=== Section Start ===
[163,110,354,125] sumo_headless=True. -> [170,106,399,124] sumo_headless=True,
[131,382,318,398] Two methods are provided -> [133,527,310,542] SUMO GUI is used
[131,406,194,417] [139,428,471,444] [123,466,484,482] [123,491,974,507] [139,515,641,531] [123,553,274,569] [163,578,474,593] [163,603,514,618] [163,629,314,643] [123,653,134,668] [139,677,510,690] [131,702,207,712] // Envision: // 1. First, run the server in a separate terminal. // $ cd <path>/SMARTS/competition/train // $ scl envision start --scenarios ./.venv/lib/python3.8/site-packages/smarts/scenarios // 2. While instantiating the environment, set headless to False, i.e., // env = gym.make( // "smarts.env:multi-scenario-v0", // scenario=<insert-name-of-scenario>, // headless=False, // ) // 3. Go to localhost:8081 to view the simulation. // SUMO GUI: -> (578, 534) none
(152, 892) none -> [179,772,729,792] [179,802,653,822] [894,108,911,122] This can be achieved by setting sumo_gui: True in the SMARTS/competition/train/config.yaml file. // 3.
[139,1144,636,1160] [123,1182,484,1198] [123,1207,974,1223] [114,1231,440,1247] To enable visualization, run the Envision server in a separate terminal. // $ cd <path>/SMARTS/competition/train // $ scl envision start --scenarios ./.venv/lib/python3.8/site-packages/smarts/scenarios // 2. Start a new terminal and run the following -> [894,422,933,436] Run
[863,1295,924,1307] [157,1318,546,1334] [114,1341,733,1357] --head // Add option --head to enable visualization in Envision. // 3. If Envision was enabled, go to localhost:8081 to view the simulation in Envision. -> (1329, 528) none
=== Section End ===
=== Section Start ===
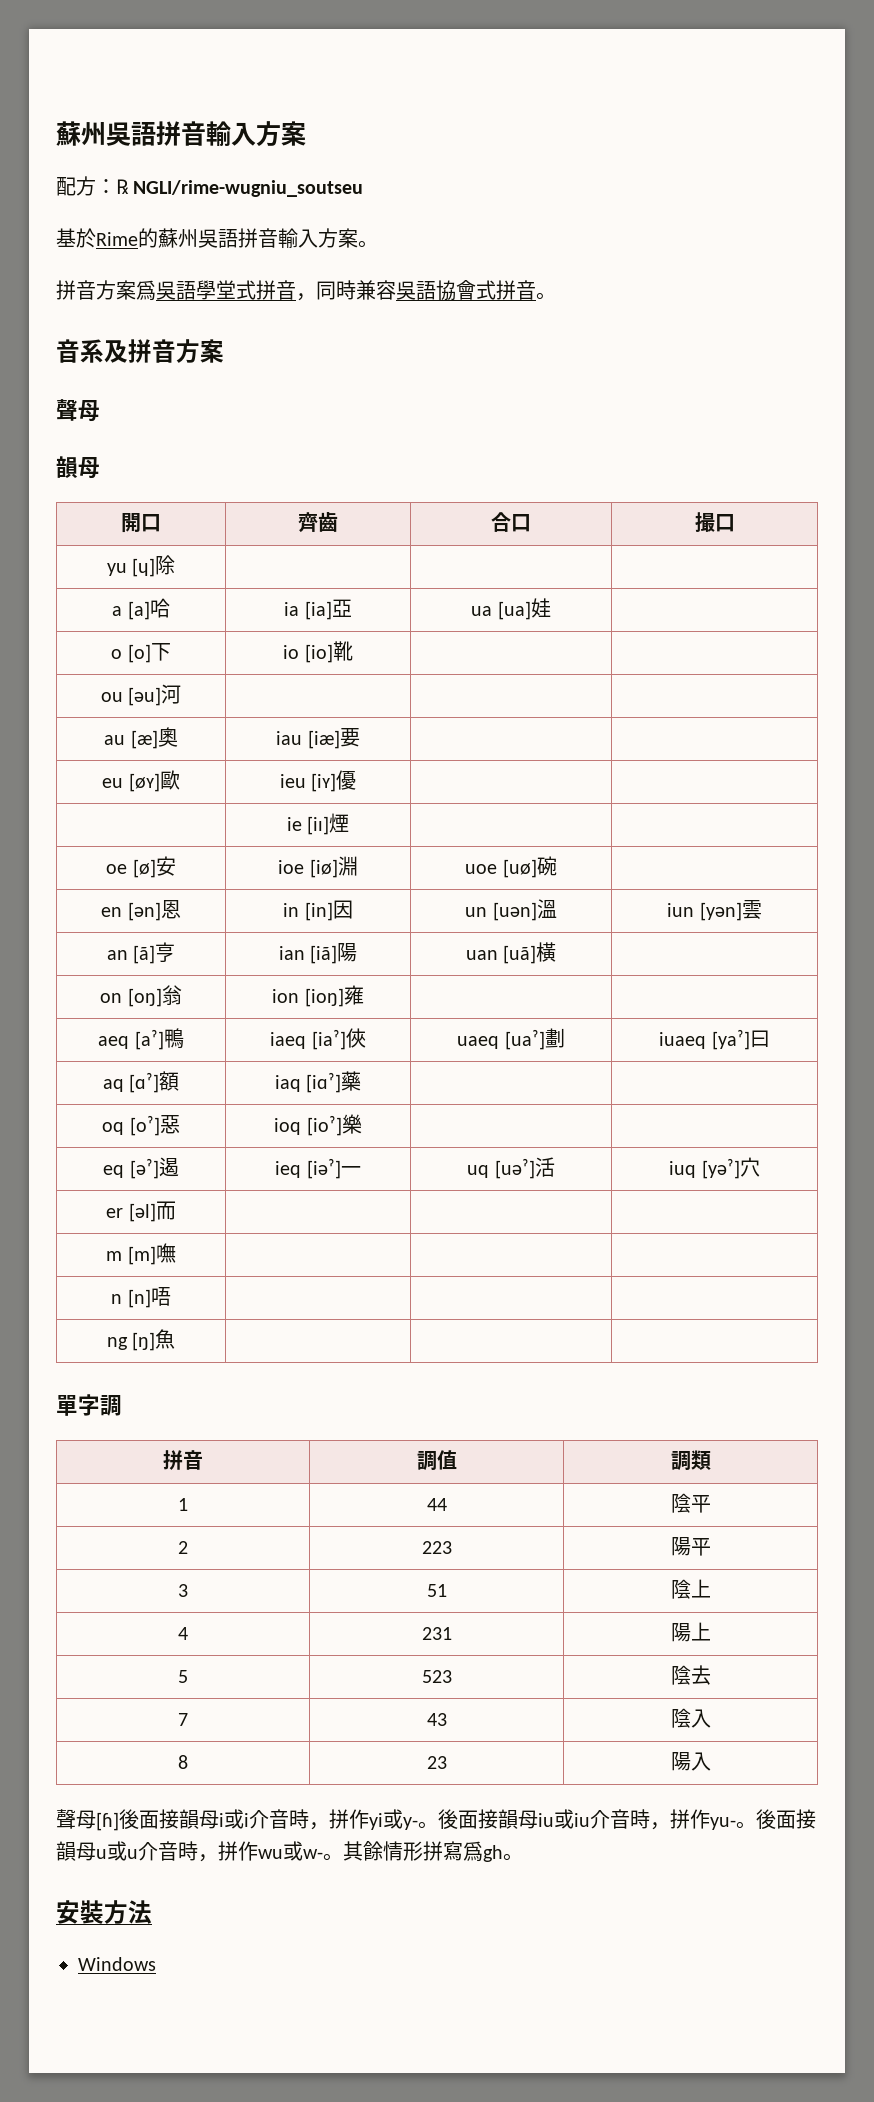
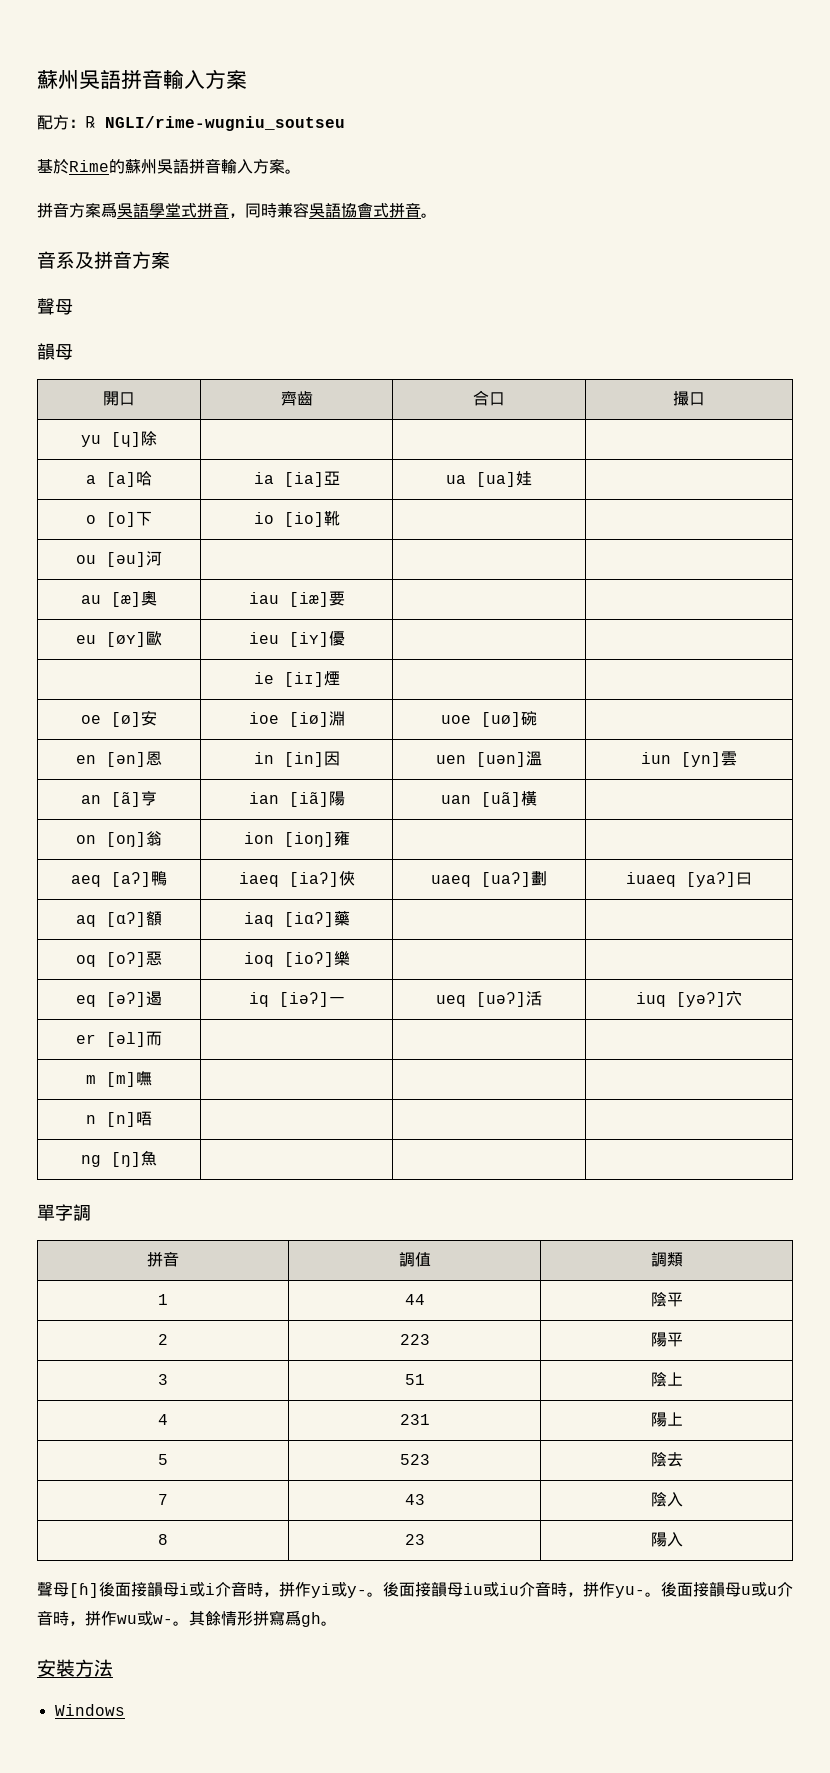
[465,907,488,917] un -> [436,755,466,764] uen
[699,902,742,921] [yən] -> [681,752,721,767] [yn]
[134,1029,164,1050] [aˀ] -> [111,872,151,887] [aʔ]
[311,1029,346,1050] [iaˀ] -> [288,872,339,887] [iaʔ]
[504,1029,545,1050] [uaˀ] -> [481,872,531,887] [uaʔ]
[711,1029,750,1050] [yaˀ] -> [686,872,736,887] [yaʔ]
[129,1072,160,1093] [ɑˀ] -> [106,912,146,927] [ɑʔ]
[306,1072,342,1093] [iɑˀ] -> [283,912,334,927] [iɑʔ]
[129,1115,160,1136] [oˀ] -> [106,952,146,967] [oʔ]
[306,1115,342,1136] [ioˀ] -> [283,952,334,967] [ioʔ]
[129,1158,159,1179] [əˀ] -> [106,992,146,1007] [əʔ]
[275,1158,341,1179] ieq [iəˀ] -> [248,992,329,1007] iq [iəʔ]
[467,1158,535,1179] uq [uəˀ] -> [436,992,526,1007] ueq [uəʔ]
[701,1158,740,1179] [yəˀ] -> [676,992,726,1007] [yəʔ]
=== Section End ===
=== Section Start ===
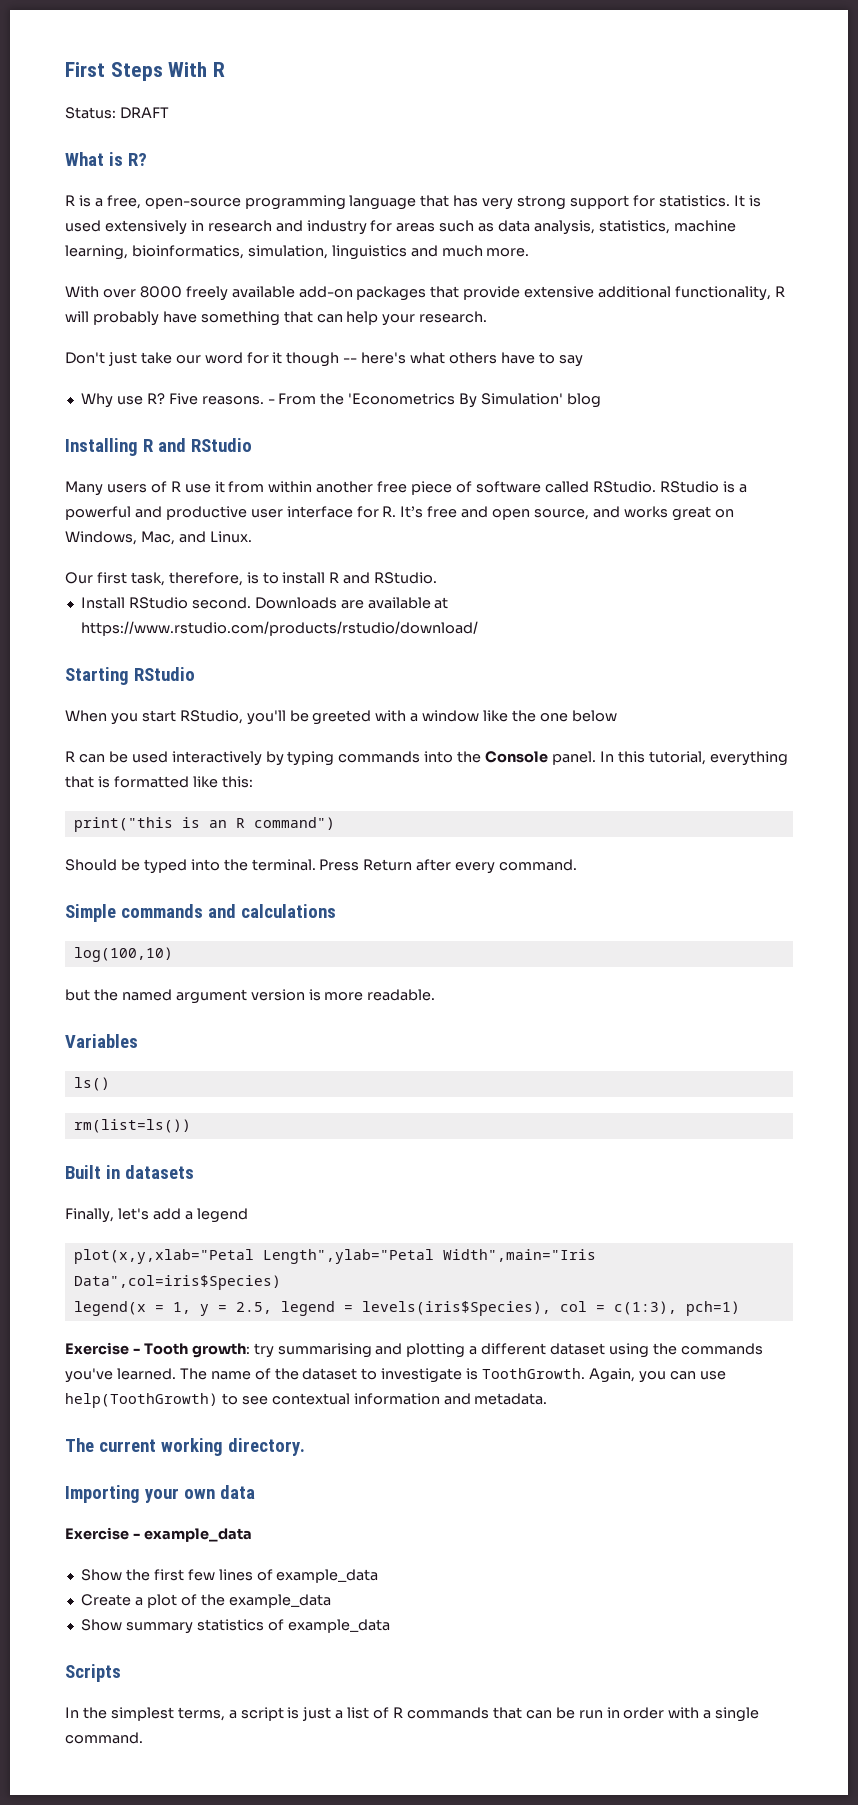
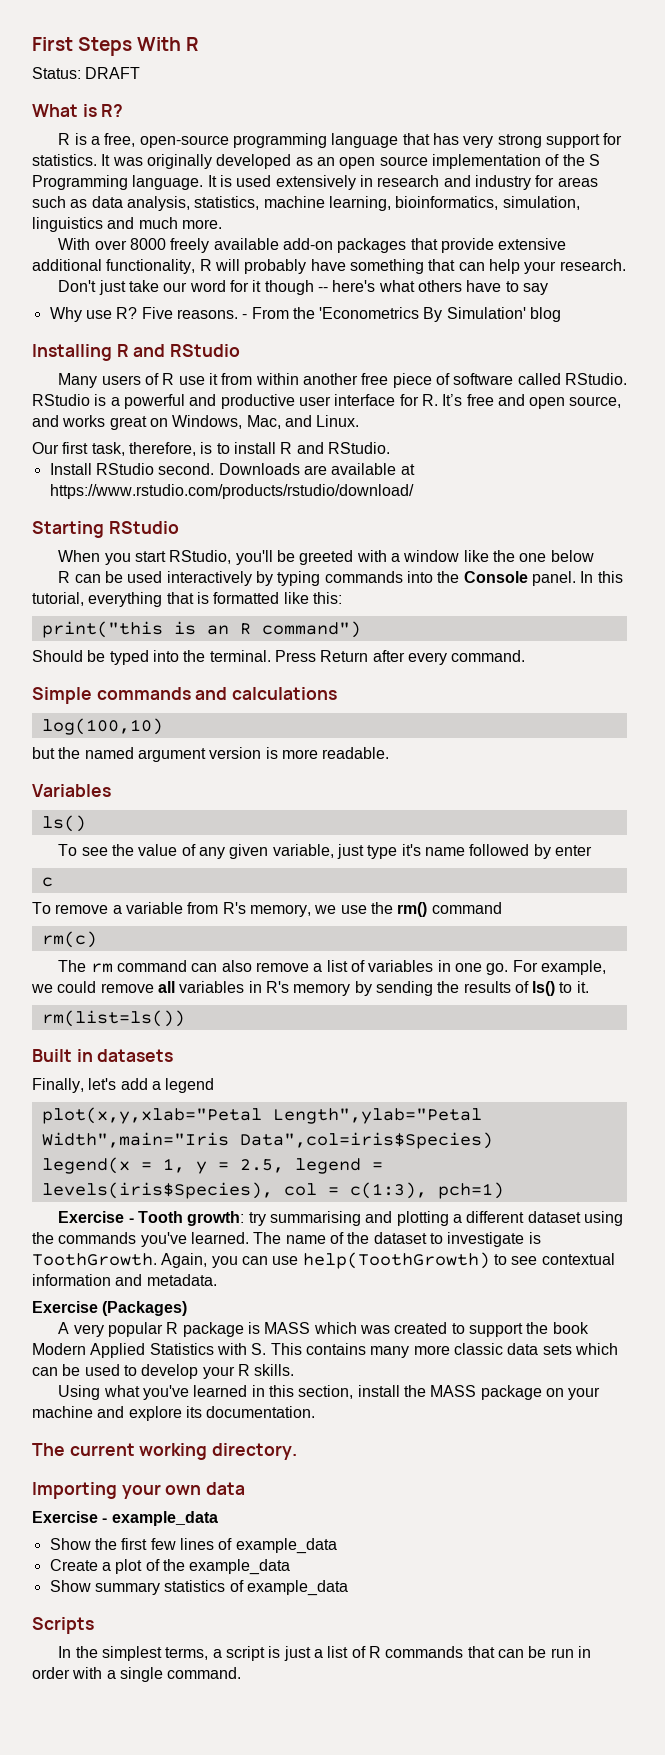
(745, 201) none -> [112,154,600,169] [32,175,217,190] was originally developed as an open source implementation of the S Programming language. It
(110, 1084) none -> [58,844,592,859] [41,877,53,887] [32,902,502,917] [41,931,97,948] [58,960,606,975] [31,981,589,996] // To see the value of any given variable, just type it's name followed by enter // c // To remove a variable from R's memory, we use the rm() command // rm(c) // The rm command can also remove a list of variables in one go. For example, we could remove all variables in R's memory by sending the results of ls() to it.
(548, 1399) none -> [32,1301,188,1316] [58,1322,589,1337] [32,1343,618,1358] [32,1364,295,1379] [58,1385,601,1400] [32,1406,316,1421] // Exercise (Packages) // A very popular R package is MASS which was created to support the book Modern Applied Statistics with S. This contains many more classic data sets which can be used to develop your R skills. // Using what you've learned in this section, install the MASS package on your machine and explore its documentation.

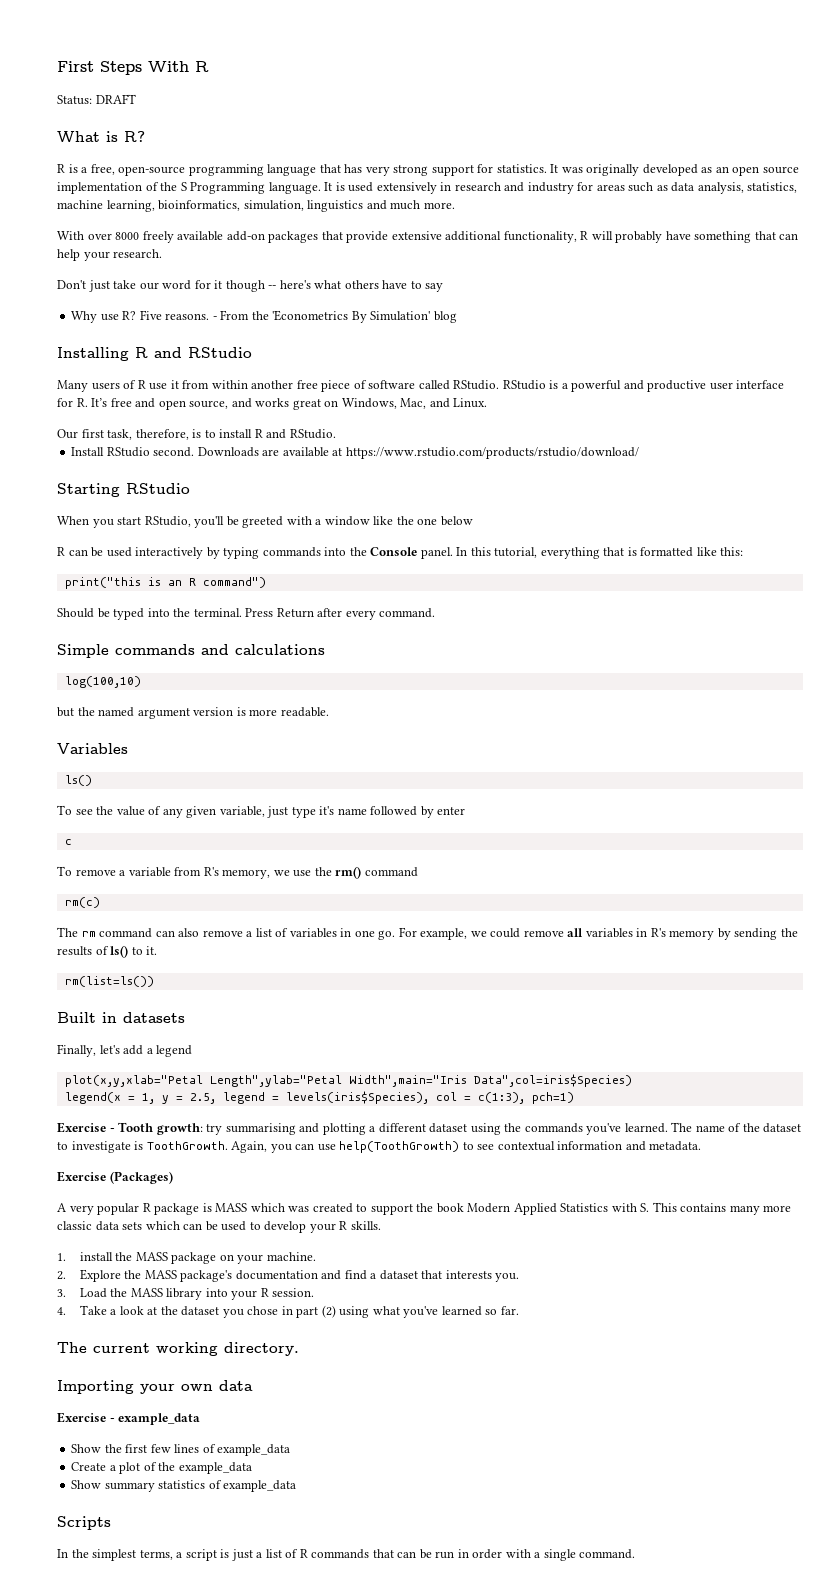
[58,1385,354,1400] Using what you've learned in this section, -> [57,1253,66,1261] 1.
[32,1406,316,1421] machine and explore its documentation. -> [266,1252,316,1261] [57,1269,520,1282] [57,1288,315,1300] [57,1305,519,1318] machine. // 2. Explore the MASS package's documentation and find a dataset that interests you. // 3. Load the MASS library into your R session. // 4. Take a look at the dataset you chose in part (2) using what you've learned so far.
=== Section End ===
**TASK ITEM:** Set down, exactly as they stand above, the lines starting with the line with "[58,1385,354,1400] Using what" and going on through the line with "[32,1406,316,1421] machine and", and no others.

**TASK RESPONSE:**
[58,1385,354,1400] Using what you've learned in this section, -> [57,1253,66,1261] 1.
[32,1406,316,1421] machine and explore its documentation. -> [266,1252,316,1261] [57,1269,520,1282] [57,1288,315,1300] [57,1305,519,1318] machine. // 2. Explore the MASS package's documentation and find a dataset that interests you. // 3. Load the MASS library into your R session. // 4. Take a look at the dataset you chose in part (2) using what you've learned so far.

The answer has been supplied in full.